Task statement - Lines containing the word "bottom" are the ones to copy from the records below.

Exercise inputs -

BEGIN

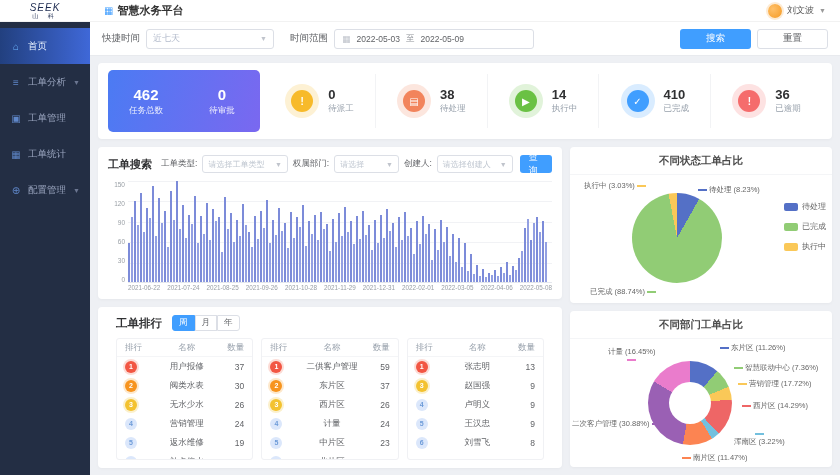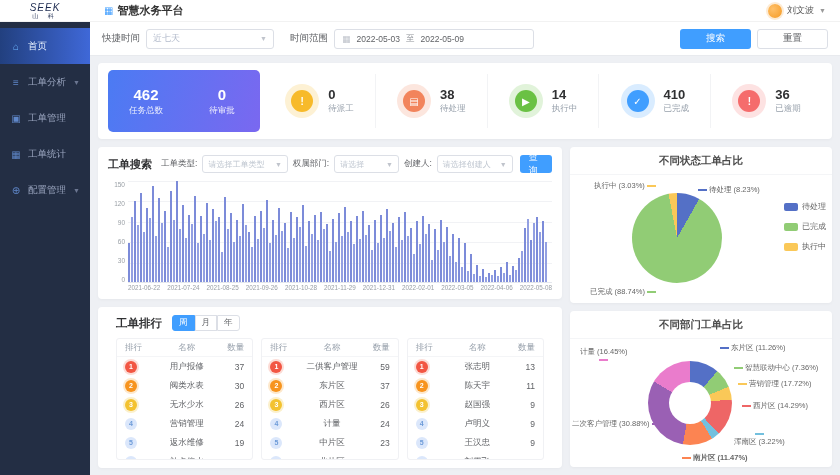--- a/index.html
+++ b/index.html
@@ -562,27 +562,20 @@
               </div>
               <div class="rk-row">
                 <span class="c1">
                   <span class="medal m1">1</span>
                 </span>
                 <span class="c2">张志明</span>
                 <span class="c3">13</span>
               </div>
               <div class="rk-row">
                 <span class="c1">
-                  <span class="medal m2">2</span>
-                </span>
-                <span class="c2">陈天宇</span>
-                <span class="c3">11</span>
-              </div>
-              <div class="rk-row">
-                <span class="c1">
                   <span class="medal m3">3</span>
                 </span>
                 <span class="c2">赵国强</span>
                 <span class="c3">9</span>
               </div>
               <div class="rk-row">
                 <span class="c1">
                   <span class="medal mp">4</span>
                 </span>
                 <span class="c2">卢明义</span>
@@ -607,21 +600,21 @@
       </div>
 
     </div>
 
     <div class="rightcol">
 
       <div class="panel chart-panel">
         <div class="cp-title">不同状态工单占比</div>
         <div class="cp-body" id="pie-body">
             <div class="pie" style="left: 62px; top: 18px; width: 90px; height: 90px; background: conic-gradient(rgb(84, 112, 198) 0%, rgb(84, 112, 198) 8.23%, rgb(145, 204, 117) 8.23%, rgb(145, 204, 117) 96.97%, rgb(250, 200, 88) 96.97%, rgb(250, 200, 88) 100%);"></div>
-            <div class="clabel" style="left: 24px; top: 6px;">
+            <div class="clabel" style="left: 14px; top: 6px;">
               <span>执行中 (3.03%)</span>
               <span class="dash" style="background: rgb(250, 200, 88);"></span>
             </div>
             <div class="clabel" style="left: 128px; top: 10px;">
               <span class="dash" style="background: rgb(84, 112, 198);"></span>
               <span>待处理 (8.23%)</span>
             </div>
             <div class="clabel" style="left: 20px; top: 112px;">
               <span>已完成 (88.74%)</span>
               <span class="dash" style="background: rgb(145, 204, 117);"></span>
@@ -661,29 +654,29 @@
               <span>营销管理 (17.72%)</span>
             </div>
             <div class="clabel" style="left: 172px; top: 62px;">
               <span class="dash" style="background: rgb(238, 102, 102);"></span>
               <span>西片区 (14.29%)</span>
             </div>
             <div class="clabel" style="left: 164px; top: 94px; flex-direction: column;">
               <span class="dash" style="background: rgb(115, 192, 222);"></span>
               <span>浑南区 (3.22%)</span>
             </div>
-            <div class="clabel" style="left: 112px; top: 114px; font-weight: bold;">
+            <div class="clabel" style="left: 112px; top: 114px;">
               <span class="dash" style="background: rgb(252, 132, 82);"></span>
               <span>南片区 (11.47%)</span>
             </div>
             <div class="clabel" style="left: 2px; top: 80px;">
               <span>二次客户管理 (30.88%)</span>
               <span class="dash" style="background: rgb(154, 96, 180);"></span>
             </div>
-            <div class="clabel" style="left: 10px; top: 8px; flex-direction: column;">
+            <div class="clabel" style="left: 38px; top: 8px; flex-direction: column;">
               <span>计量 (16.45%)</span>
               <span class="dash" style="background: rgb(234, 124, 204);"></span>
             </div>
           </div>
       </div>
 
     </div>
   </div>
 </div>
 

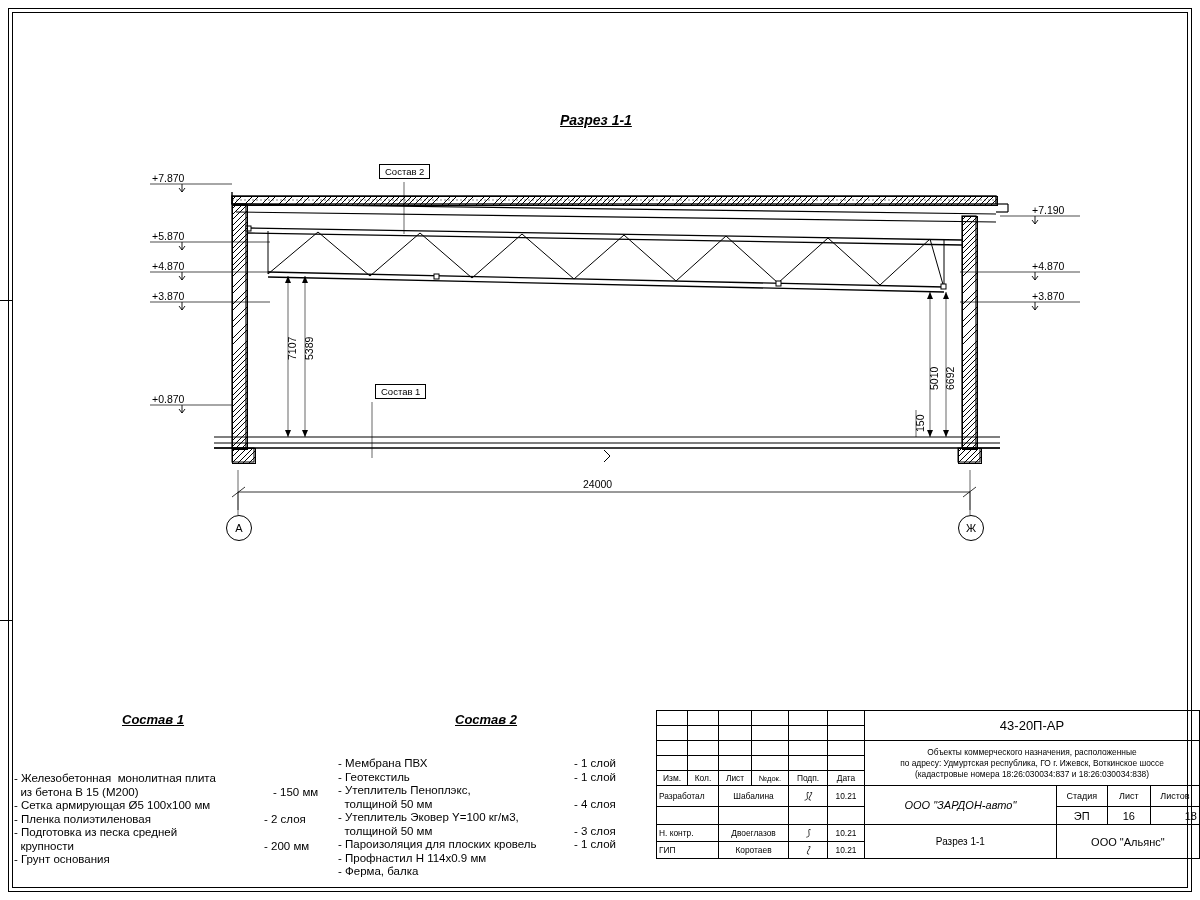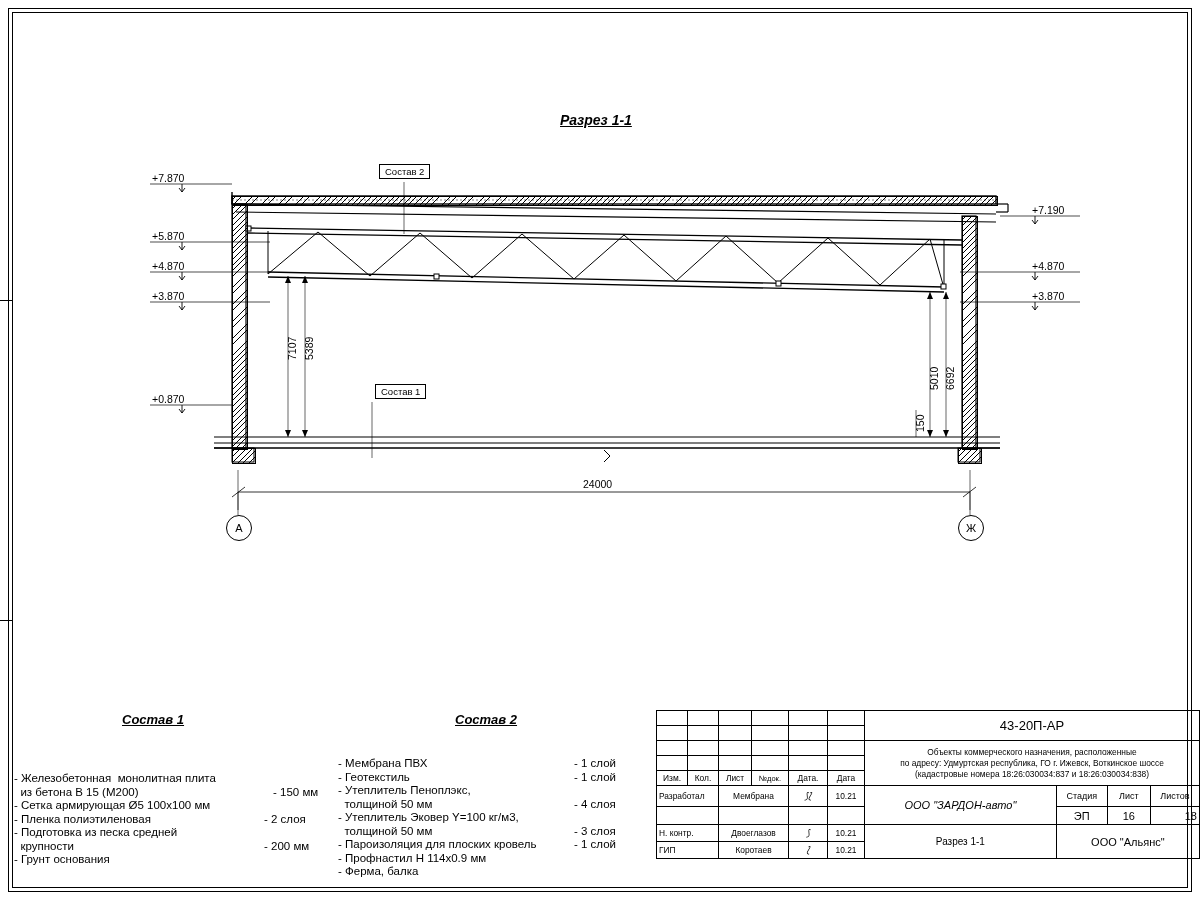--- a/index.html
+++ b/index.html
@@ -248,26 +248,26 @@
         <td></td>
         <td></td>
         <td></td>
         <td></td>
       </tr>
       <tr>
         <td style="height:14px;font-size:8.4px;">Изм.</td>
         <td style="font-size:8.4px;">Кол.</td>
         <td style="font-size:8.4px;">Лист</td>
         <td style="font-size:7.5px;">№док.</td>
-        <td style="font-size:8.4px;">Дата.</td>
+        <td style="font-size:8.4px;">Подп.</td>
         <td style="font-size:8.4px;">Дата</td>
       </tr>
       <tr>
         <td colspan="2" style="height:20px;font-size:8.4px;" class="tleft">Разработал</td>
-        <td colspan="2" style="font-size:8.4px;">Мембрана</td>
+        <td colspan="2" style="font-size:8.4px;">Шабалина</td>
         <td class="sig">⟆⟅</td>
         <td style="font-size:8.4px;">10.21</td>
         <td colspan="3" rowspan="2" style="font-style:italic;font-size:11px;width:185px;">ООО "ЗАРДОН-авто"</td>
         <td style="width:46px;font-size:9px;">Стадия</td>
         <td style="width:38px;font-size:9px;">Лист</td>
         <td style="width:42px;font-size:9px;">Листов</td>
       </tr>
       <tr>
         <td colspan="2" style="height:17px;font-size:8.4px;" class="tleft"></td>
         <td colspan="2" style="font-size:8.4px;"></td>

END
BEGIN

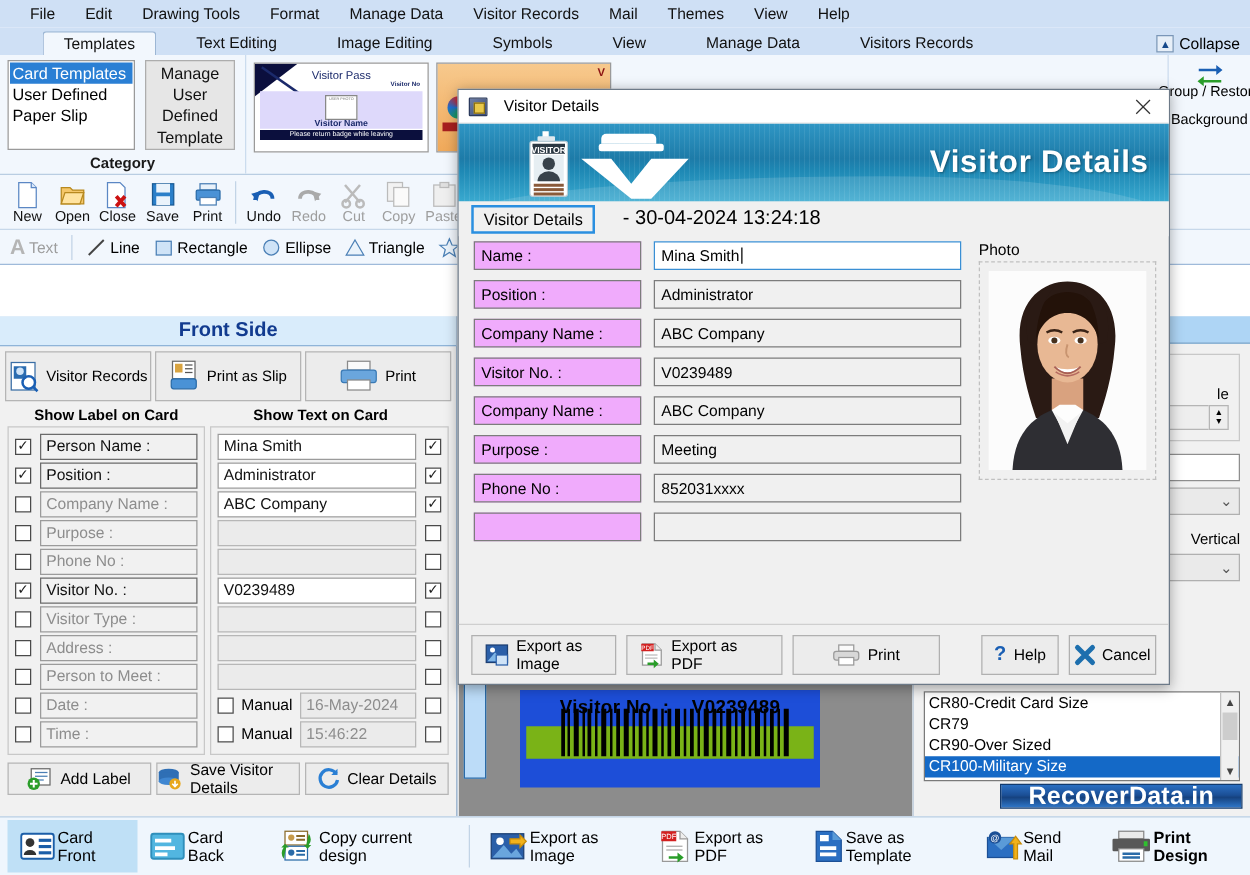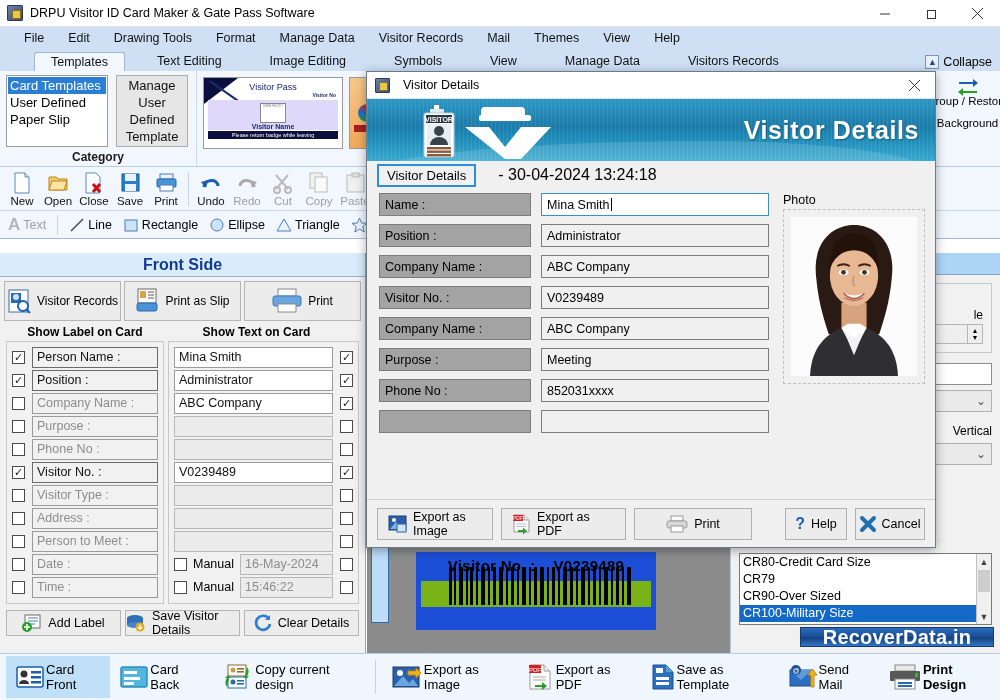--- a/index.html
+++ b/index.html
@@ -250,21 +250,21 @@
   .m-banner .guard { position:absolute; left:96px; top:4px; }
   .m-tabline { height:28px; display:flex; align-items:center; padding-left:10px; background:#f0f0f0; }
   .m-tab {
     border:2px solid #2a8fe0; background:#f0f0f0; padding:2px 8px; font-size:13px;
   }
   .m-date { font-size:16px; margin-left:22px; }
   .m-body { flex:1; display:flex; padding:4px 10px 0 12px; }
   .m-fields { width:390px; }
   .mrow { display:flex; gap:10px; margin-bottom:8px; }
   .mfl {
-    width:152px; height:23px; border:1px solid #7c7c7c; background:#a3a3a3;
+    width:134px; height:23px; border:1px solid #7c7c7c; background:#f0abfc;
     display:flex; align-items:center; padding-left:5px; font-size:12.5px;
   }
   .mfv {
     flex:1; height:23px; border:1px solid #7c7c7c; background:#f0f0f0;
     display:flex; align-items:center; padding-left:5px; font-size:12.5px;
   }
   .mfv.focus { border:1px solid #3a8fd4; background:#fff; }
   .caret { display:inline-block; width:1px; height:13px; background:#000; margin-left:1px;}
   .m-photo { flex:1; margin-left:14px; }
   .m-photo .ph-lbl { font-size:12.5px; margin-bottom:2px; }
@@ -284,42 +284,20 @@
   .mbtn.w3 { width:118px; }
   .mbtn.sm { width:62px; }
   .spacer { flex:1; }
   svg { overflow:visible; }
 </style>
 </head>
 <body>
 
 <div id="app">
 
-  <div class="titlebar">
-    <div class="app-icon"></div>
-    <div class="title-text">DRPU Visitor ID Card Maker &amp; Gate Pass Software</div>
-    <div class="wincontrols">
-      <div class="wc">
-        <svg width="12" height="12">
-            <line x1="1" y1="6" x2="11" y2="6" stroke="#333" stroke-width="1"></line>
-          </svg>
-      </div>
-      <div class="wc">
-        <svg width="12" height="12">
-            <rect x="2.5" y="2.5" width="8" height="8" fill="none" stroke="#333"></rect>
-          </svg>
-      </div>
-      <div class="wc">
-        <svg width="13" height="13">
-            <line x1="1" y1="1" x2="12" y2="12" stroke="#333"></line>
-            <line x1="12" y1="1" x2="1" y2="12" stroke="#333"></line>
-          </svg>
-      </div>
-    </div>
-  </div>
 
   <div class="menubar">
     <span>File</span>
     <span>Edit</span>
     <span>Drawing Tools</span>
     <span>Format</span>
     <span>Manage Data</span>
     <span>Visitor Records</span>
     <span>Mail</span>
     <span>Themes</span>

END

Result of this task -
   .mrow { display:flex; gap:10px; margin-bottom:8px; }
   .m-photo .ph-lbl { font-size:12.5px; margin-bottom:2px; }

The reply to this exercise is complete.